ENTRIES SUPPLIED:
++++
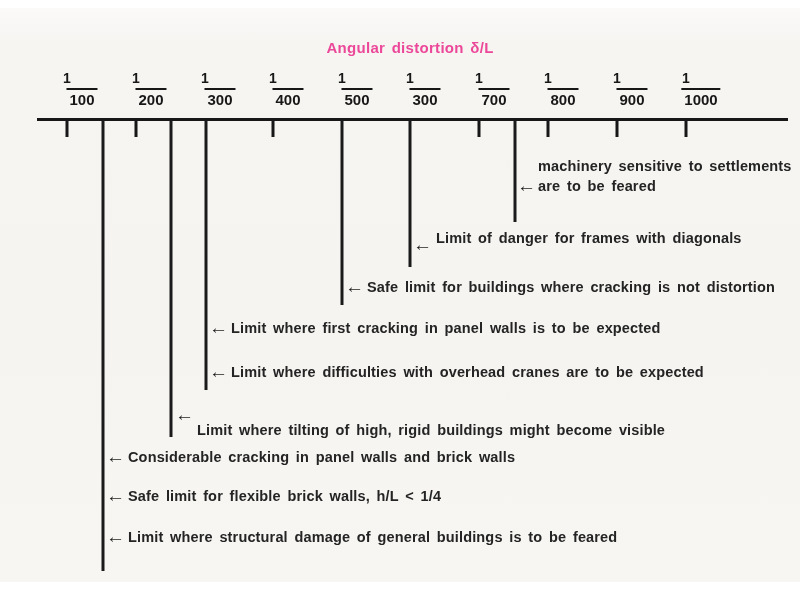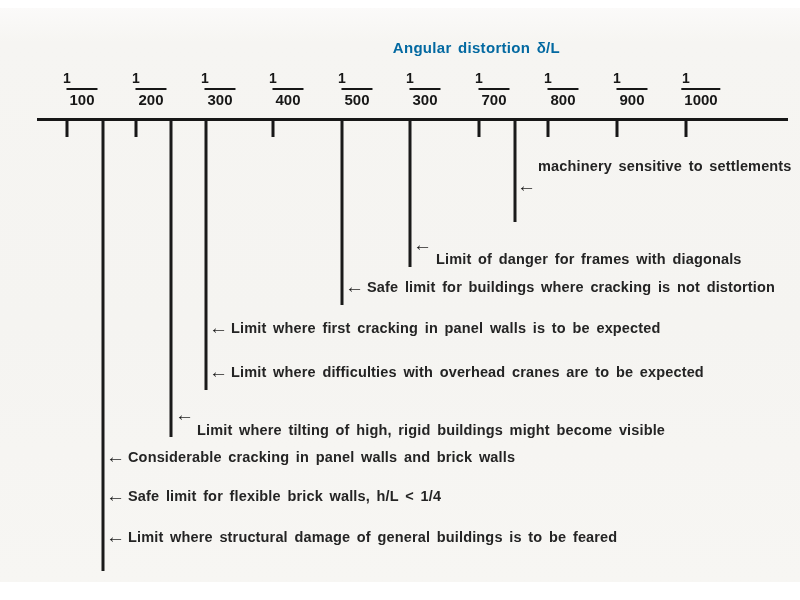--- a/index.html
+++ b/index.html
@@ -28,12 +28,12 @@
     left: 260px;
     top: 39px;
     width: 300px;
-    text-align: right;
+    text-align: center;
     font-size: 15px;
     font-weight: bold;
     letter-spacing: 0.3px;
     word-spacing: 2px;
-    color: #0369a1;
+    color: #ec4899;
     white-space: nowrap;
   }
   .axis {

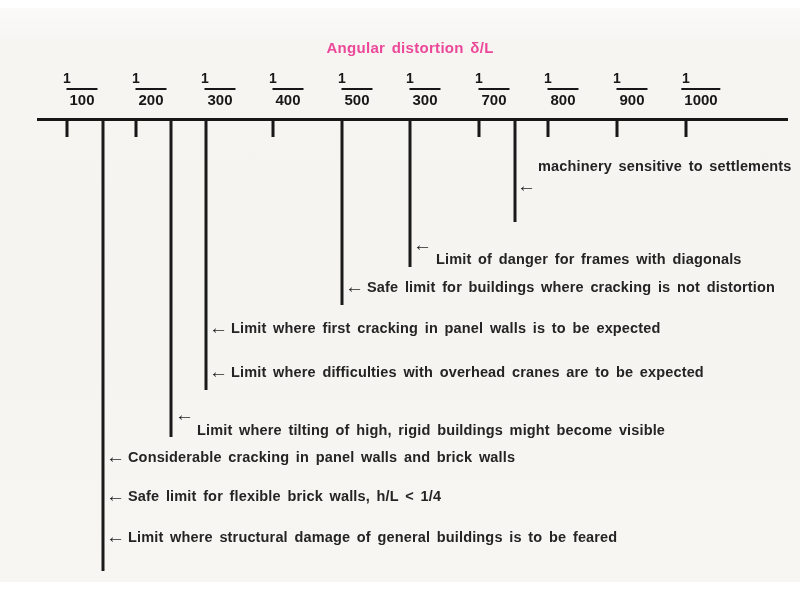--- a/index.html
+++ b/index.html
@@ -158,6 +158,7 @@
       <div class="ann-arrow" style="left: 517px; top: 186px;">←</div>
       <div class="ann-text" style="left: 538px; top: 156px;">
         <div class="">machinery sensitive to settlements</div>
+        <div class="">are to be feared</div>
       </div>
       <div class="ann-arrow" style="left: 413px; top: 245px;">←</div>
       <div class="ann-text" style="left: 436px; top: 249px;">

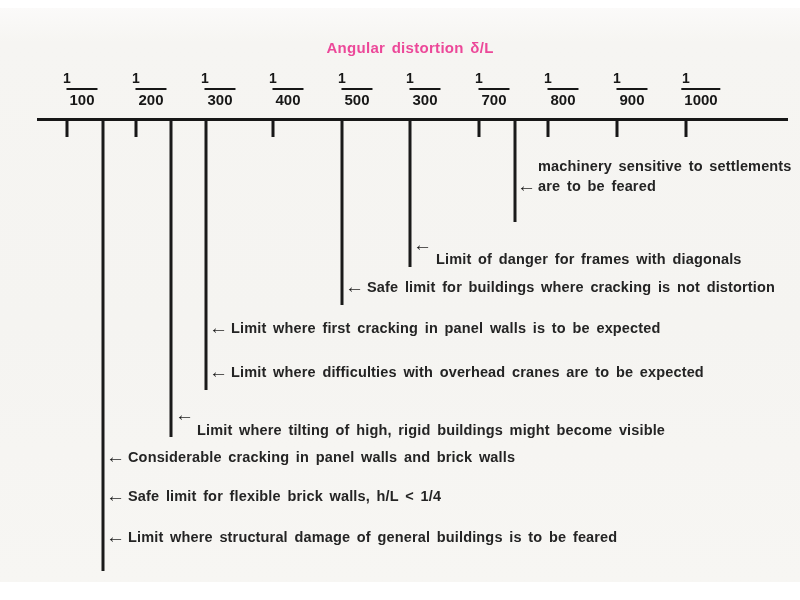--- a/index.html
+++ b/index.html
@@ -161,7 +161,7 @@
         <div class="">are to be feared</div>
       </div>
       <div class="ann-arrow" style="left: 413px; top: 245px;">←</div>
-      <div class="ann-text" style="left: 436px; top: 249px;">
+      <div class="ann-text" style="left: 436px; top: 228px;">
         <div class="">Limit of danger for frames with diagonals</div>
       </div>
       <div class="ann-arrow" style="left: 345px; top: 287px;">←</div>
++++
WHAT YOU ARE ASKED TO DO: Using the listing above, pull out all lines that hold the word "arrow".

EXERCISE SOLUTION:
       <div class="ann-arrow" style="left: 517px; top: 186px;">←</div>
       <div class="ann-arrow" style="left: 413px; top: 245px;">←</div>
       <div class="ann-arrow" style="left: 413px; top: 245px;">←</div>
       <div class="ann-arrow" style="left: 345px; top: 287px;">←</div>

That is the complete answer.